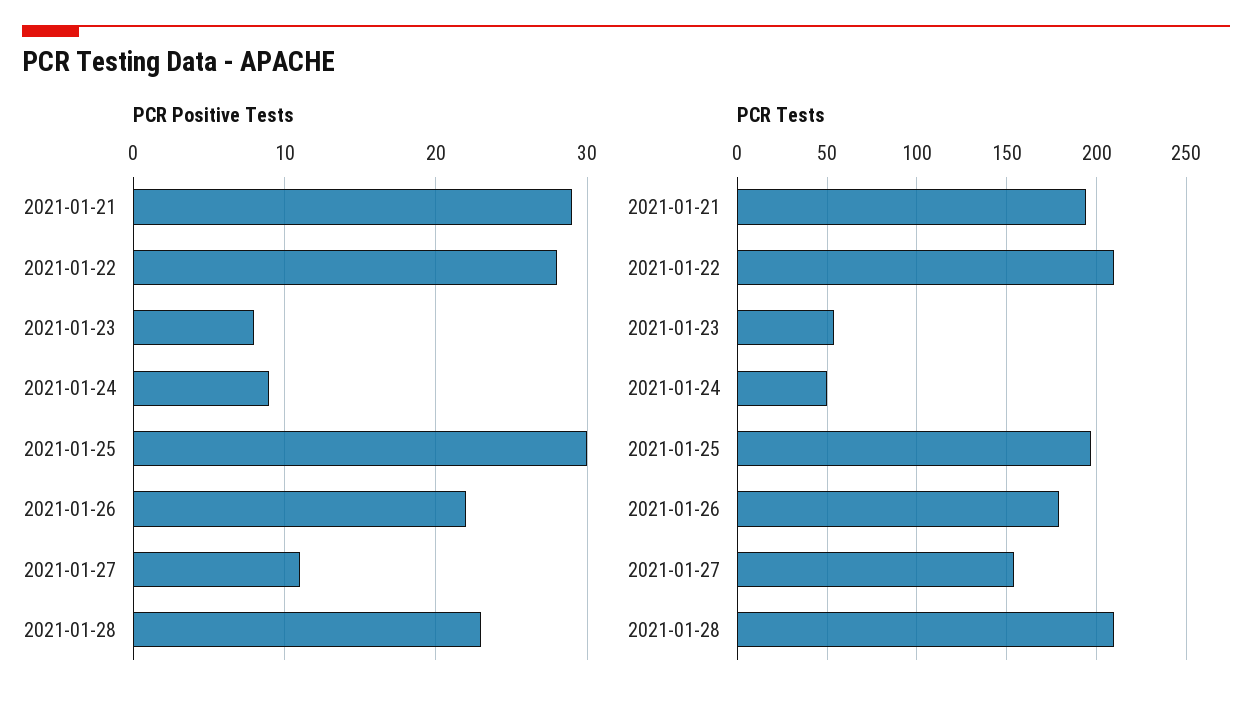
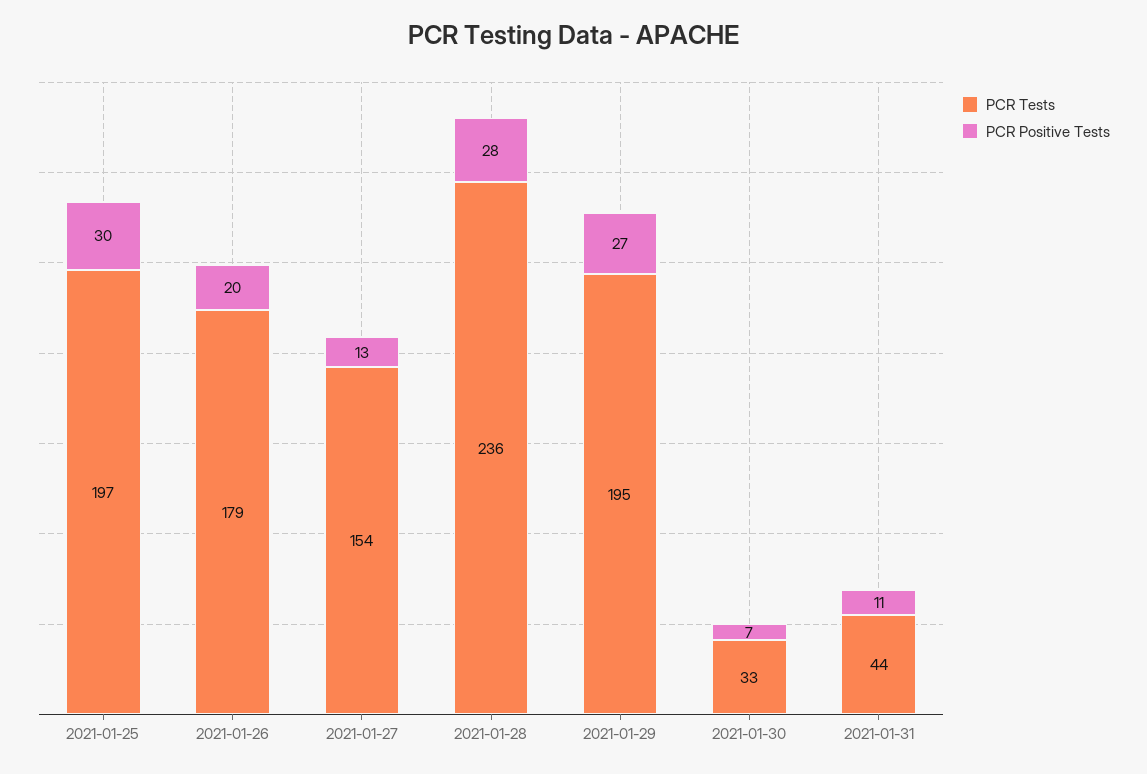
PCR Positive Tests, 2021-01-21: 29 -> none
PCR Positive Tests, 2021-01-22: 28 -> none
PCR Positive Tests, 2021-01-23: 8 -> none
PCR Positive Tests, 2021-01-24: 9 -> none
PCR Positive Tests, 2021-01-26: 22 -> 20
PCR Positive Tests, 2021-01-27: 11 -> 13
PCR Positive Tests, 2021-01-28: 23 -> 28
PCR Tests, 2021-01-21: 195 -> none
PCR Tests, 2021-01-22: 210 -> none
PCR Tests, 2021-01-23: 55 -> none
PCR Tests, 2021-01-24: 50 -> none
PCR Tests, 2021-01-28: 210 -> 236
PCR Tests, 2021-01-29: none -> 195
PCR Positive Tests, 2021-01-29: none -> 27
PCR Tests, 2021-01-30: none -> 33
PCR Positive Tests, 2021-01-30: none -> 7
PCR Tests, 2021-01-31: none -> 44
PCR Positive Tests, 2021-01-31: none -> 11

Task goal = After locating the line with "PCR Positive Tests, 2021-01-27: 11 -> 13", output that line and every later one exactly, through the end of the entries above.

Task result =
PCR Positive Tests, 2021-01-27: 11 -> 13
PCR Positive Tests, 2021-01-28: 23 -> 28
PCR Tests, 2021-01-21: 195 -> none
PCR Tests, 2021-01-22: 210 -> none
PCR Tests, 2021-01-23: 55 -> none
PCR Tests, 2021-01-24: 50 -> none
PCR Tests, 2021-01-28: 210 -> 236
PCR Tests, 2021-01-29: none -> 195
PCR Positive Tests, 2021-01-29: none -> 27
PCR Tests, 2021-01-30: none -> 33
PCR Positive Tests, 2021-01-30: none -> 7
PCR Tests, 2021-01-31: none -> 44
PCR Positive Tests, 2021-01-31: none -> 11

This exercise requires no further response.